La dendrochronologie 

 

    La dendrochronologie est une méthode de datation qui permet de déterminer la période durant laquelle un arbre a vécu et, par exemple, préciser son année d'abattage (éventuellement la saison).La dendrochronologie est basée sur l'analyse de la croissance du bois. Chaque année, l'arbre produit un anneau ou cerne de croissance. Leur nombre indique la durée de vie de l'arbre. La largeur des cernes varie en fonction de nombreux facteurs parmi lesquels le climat prédomine et est caractéristique de l'année. Un environnement favorable entraîne la formation d'un cerne large (lorsqu'il est défavorable, le cerne est étroit).Si les conditions climatiques sont favorables à la croissance d'une essence, elles le seront pour tous les arbres de cette essence dans une même région. Les dendrochronologues constituent une sorte de « calendrier des années » qu’ils appellent « courbe de référence » (pour une essence et une région). Elle se termine par l’année en cours et remonte le temps. La dendrochronologie cherche ensuite, par comparaison visuelle sur une table lumineuse, à corréler toutes les courbes obtenues sur le lot d'échantillons à une base de données construites à partir de références pour une région donnée.

 

    Méthode en 4 étapes :

    Étape 1 : Cette méthode est basée sur l'analyse de la croissance des bois. Chaque année, l'arbre produit un anneau ou un cerne de croissance. Leurs nombres indiquent la durée de vie de l'arbre

    Étape 2 : La largeur des cernes varie chaque année en fonction de nombreux facteurs de croissance, parmi lesquels le climat prédomine. Un environnement favorable entraîne la formation d'un cerne large, un environnement défavorable, la formation d'un cerne plus étroit.

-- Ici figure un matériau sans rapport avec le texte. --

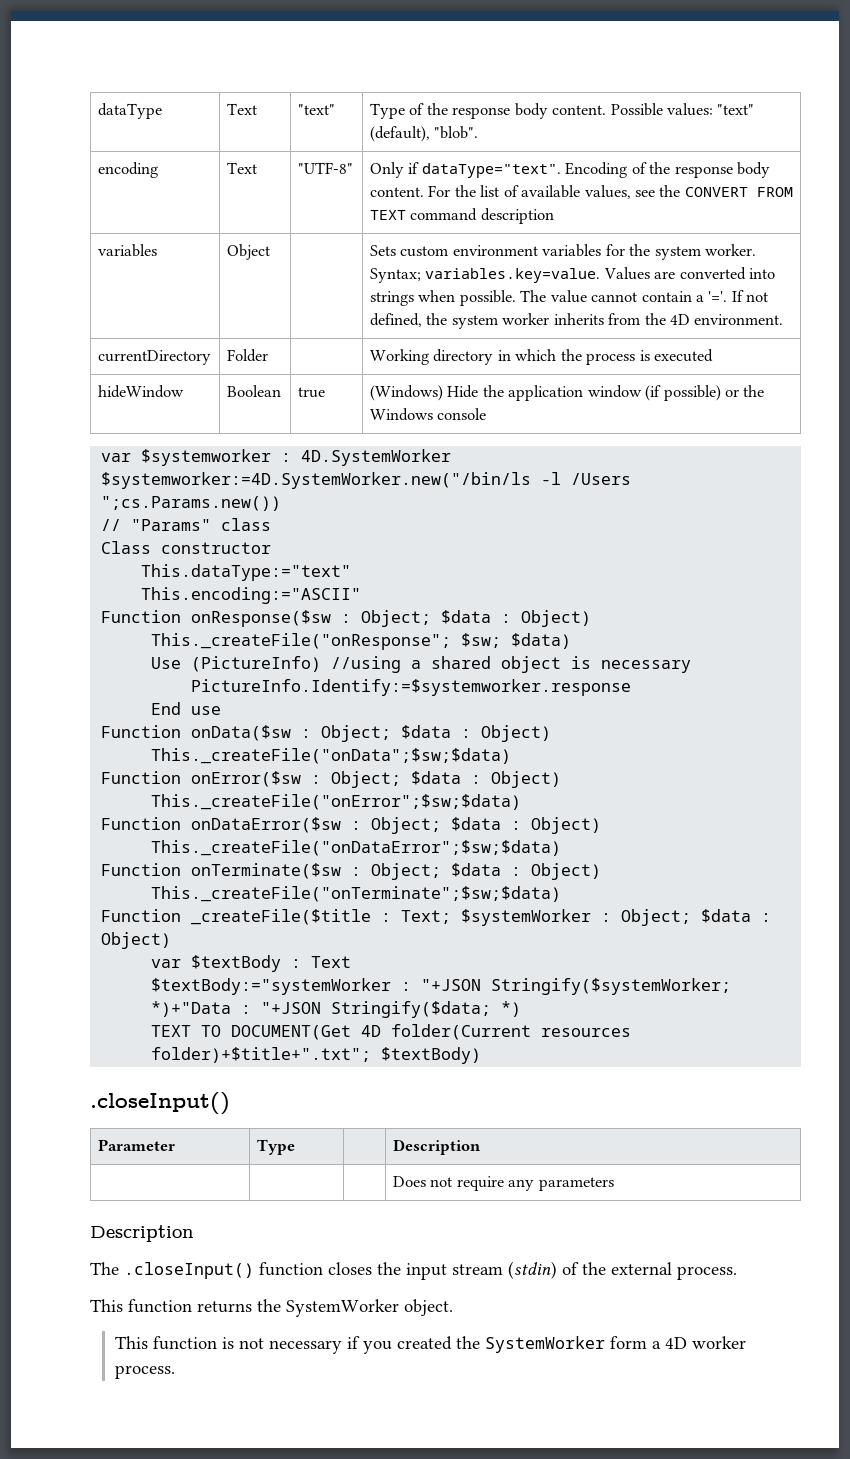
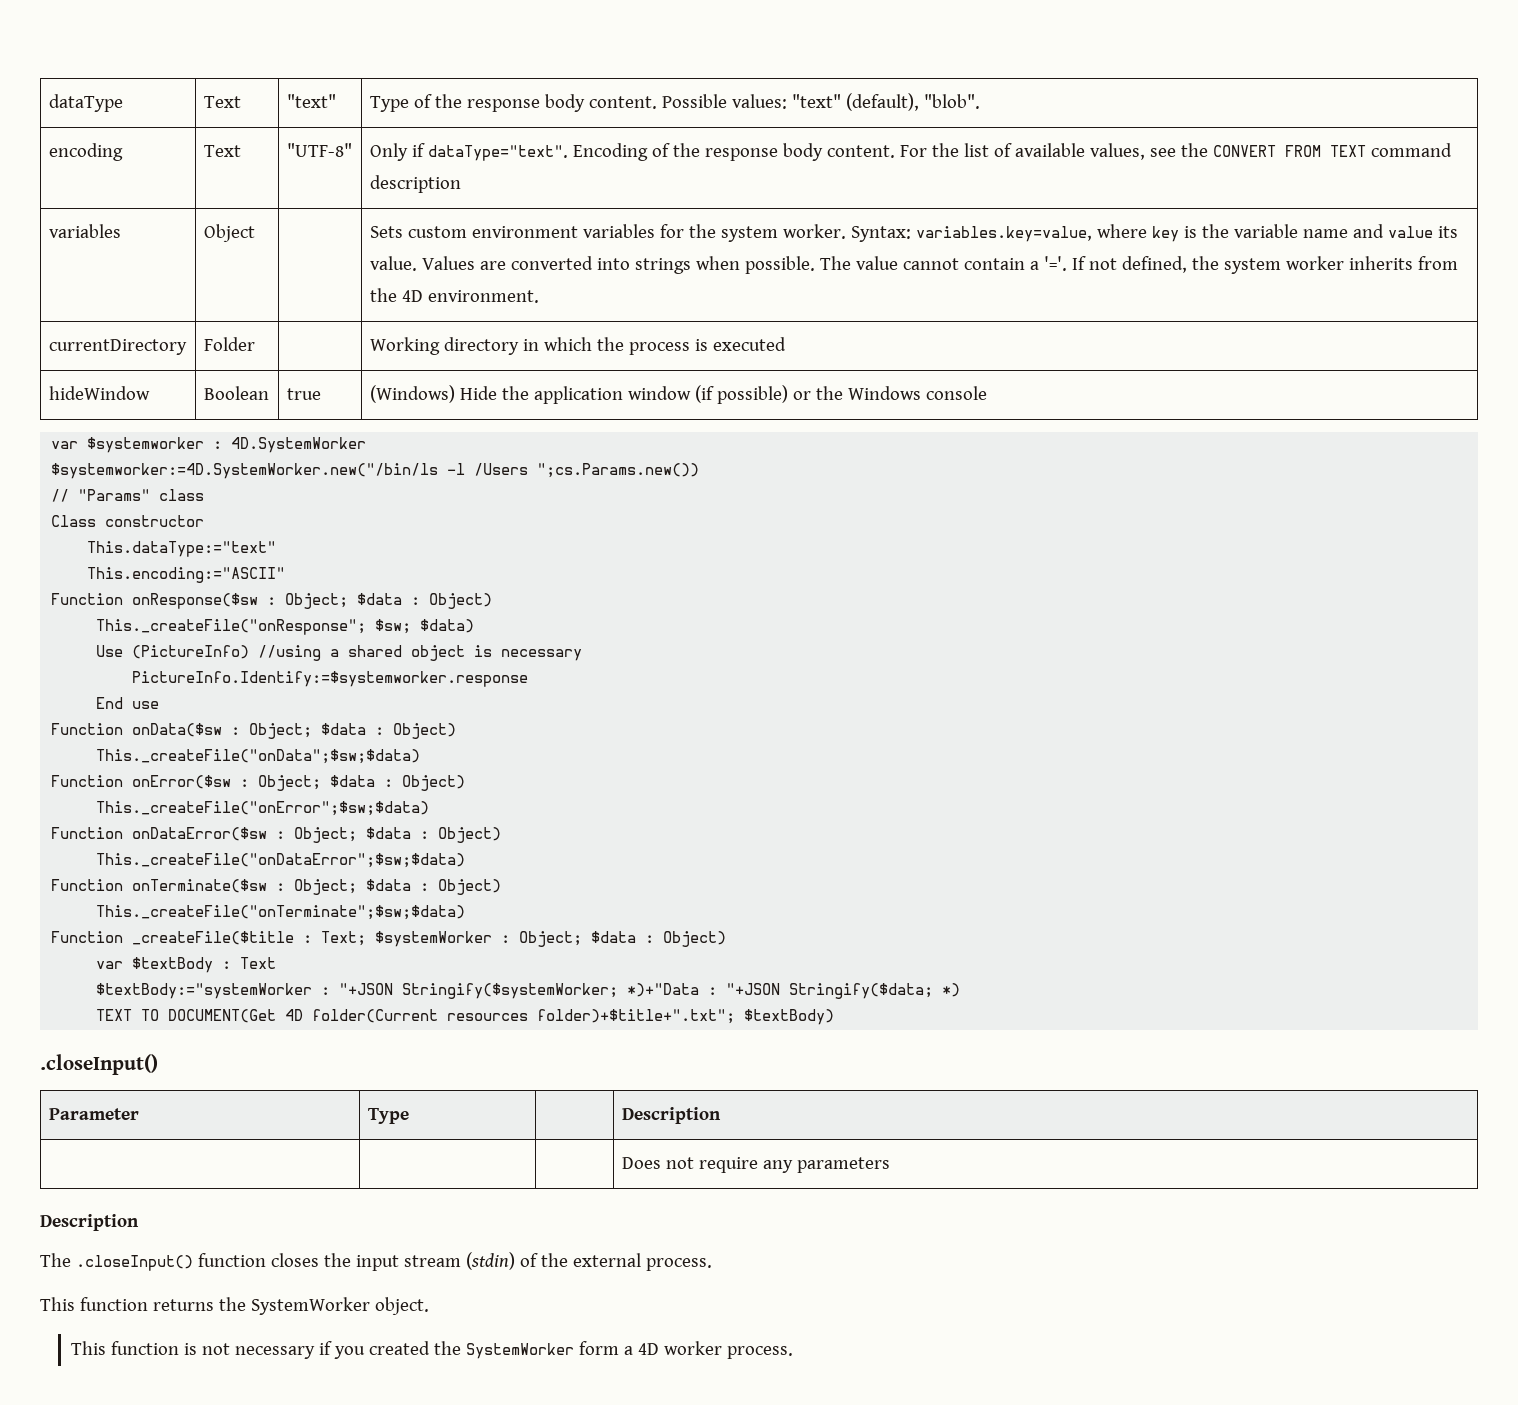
- Syntax; variables.key=value. Values are converted into strings when possible.
+ Syntax: variables.key=value, where key is the variable name and value its value. Values are converted into strings when possible.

    Étape 3 : En mesurant et analysant les cernes de croissance de nombreux bois, nous pouvons reconstituer globalement pour chaque essence végétale et par région, ces indices de croissance année par année, et établir un catalogue de références (courbes de références, voir figure 6).

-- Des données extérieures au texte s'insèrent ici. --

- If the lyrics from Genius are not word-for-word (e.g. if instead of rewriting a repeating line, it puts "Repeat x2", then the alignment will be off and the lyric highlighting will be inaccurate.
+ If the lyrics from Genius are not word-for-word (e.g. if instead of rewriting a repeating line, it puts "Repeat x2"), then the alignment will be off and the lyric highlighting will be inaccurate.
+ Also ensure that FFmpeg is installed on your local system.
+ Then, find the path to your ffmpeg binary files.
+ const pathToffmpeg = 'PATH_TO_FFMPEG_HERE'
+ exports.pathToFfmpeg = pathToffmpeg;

    Étape 4 : La recherche des pièces de bois des diverses époques permet de corréler entre elles les séquences fournies par chaque bois et d'établir une courbe continue qui est un véritable calendrier, de 1988 à la préhistoire. Pour dater une pièce de bois, on recherchera par comparaison (optiquement ou par ordinateur) la position de sa courbe dans la courbe générale.

 

Établissement d'une courbe de référence de la croissance des cernes des arbres pour une région donnée (ou séquence dendrochronologique.

Figure 6

    En analysant le taux de carbone 14 dans les cernes de nombreux arbres, la dendrochronologie à permis d'établir les courbes de calibrations des datation au carbone 14.